The clash of innocence and corruption Griffin represents is tied up with our almost bodily, innate belief in the goodness or purity of animals. The work plays into our reluctance to see animals and other innocents subjected to the same traumas as humans — whose victimization we have in some ways come to expect.
If not for their bear and horse faces, many of these characters and the scenarios they participate in would have the tutorial, clinical appearance of pharmaceutical ads or psychology textbook photos. The work, in general, takes advantage in an astute way of a desensitization that has occurred both in the culture at large, where images of degradation are flaunted on Benetton billboards, but also a certain art-world shock value that attempts to literalize and make graphic the limits of the body and the excesses of psychological and physical trauma.

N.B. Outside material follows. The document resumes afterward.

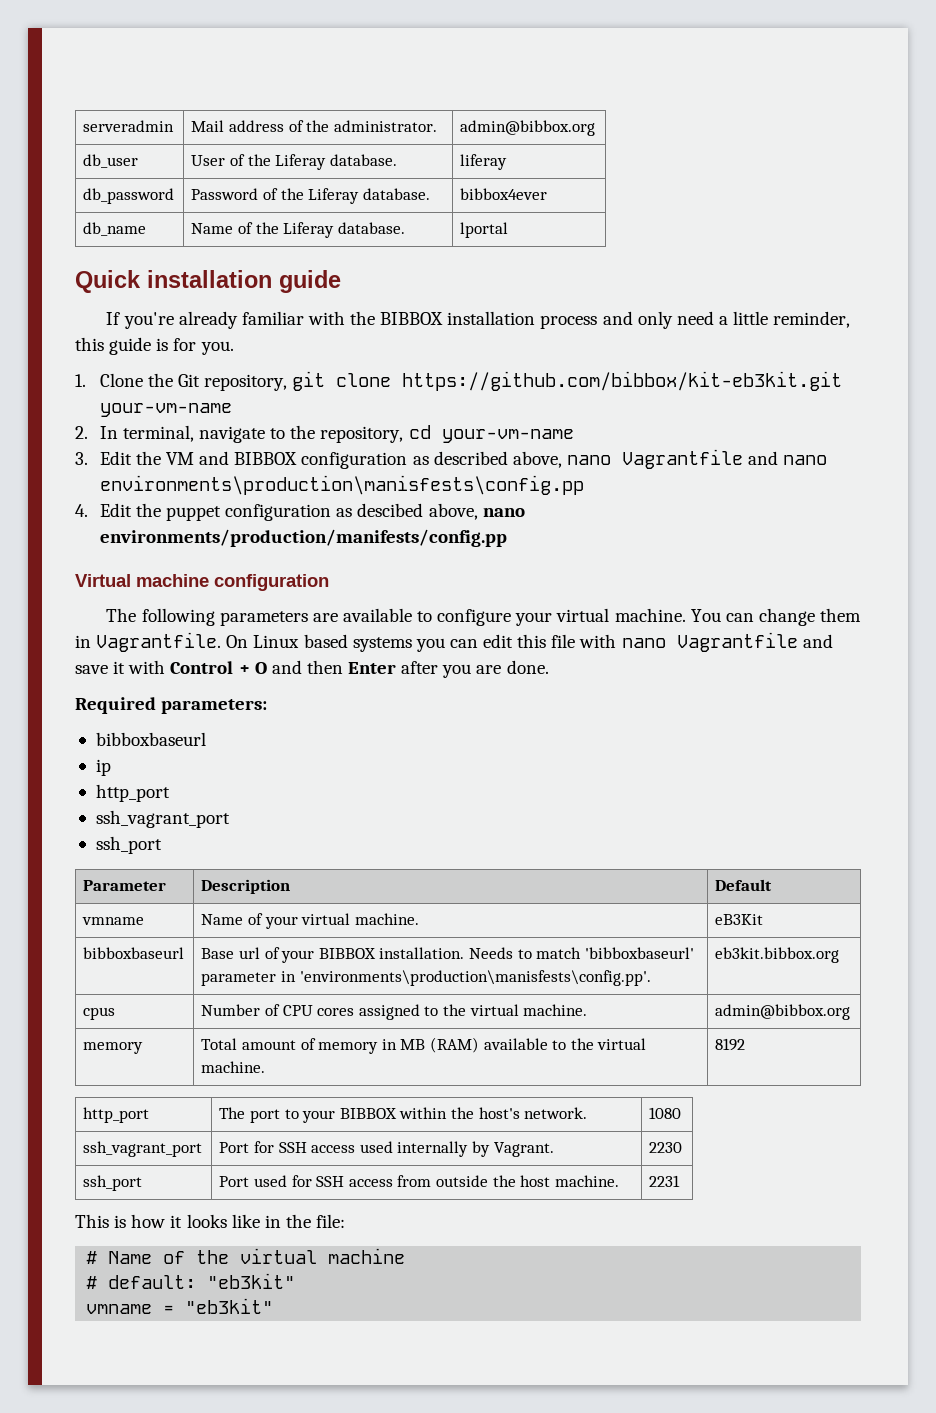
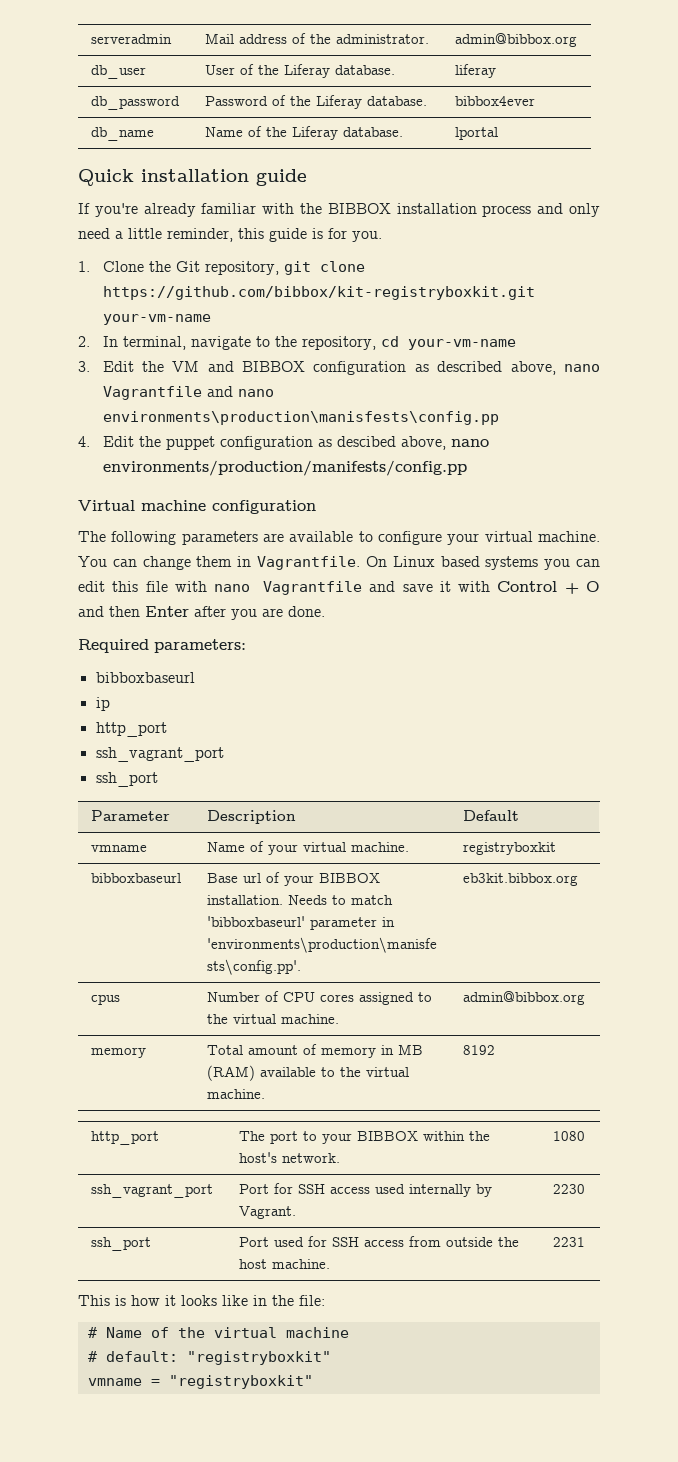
[402,371,843,391] https://github.com/bibbox/kit-eb3kit.git -> [102,286,535,300] https://github.com/bibbox/kit-registryboxkit.git
[715,914,764,925] eB3Kit -> [462,842,556,855] registryboxkit
[207,1273,296,1289] "eb3kit" -> [186,1351,331,1365] "registryboxkit"
[185,1298,274,1314] "eb3kit" -> [168,1375,313,1389] "registryboxkit"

One of the more disturbing images in the show is of a group of Griffin’s creatures engaged in what looks like a rape. A faceless woman lies on the ground with her lower body naked, as one figure, his pants partly undone and his body posture unsure, hovers above her. Next to him a friend seems to encourage him onward. Griffin’s interest is not strictly violence but the psychological miasma of damage surrounding it, and it is in his charcoal drawings that this eerie interzone — the heavy moments before or after a trauma and its full, emotional impact — allows Griffin’s work to be especially moving.
Instead of showing more, Griffin seems to recognize the value of showing less and adding an element of ambiguity to both the appearance of his half-animals and to his scenarios, too. While not all of Griffin’s scenes are traumatic, inter-generational tension between parents and children is certainly a recurring motif in the work. Less fear-ridden works simply depict the complexity of relationships, as in an image of a grandmotherly figure stretching her arms to embrace a bear-child.
The brown, craft-like paper on which Griffin executes his drawings gives a humility and simplicity to the images that works in their favor, as if they are doodles drawn straight from the artist’s subconscious. Such work shows the advantages in moving away from the colorful, icon and design-saturated mixed-media paintings of his past to favor these brooding, agreeably plain drawings of his animals in distress. The work feels more loaded and immediate than several prints blocked with color and decorated with a filigree of distracting details: scarabs, crosses and Hebrew lettering, which create a cacophonous buzz around the central psychological drama. The more stark and simple drawings feel more gripping in trusting the tale and not the telling.
Griffin’s latest Vaknin Schwartz show thus illustrates the advantages for an artist working backwards, paring away and struggling to discern something more elemental in his work — an act of discovery as crucial for the maker as for his audience. Though it was his color-chocked and ornate palimpsest paintings that gained Griffin the recognition that landed him in this year’s Whitney Biennial, the work seems overwhelming and unnecessarily complicated when viewed next to Griffin’s drawings.
Kojo Griffin: The Caversham Prints and Tubman Drawings runs through Jan. 13 at Vaknin Schwartz Gallery, 1831 Peachtree Road. 404-351-0035. Tues.-Fri. from 10 a.m.-6 p.m., Sat. from 11 a.m.-5 p.m.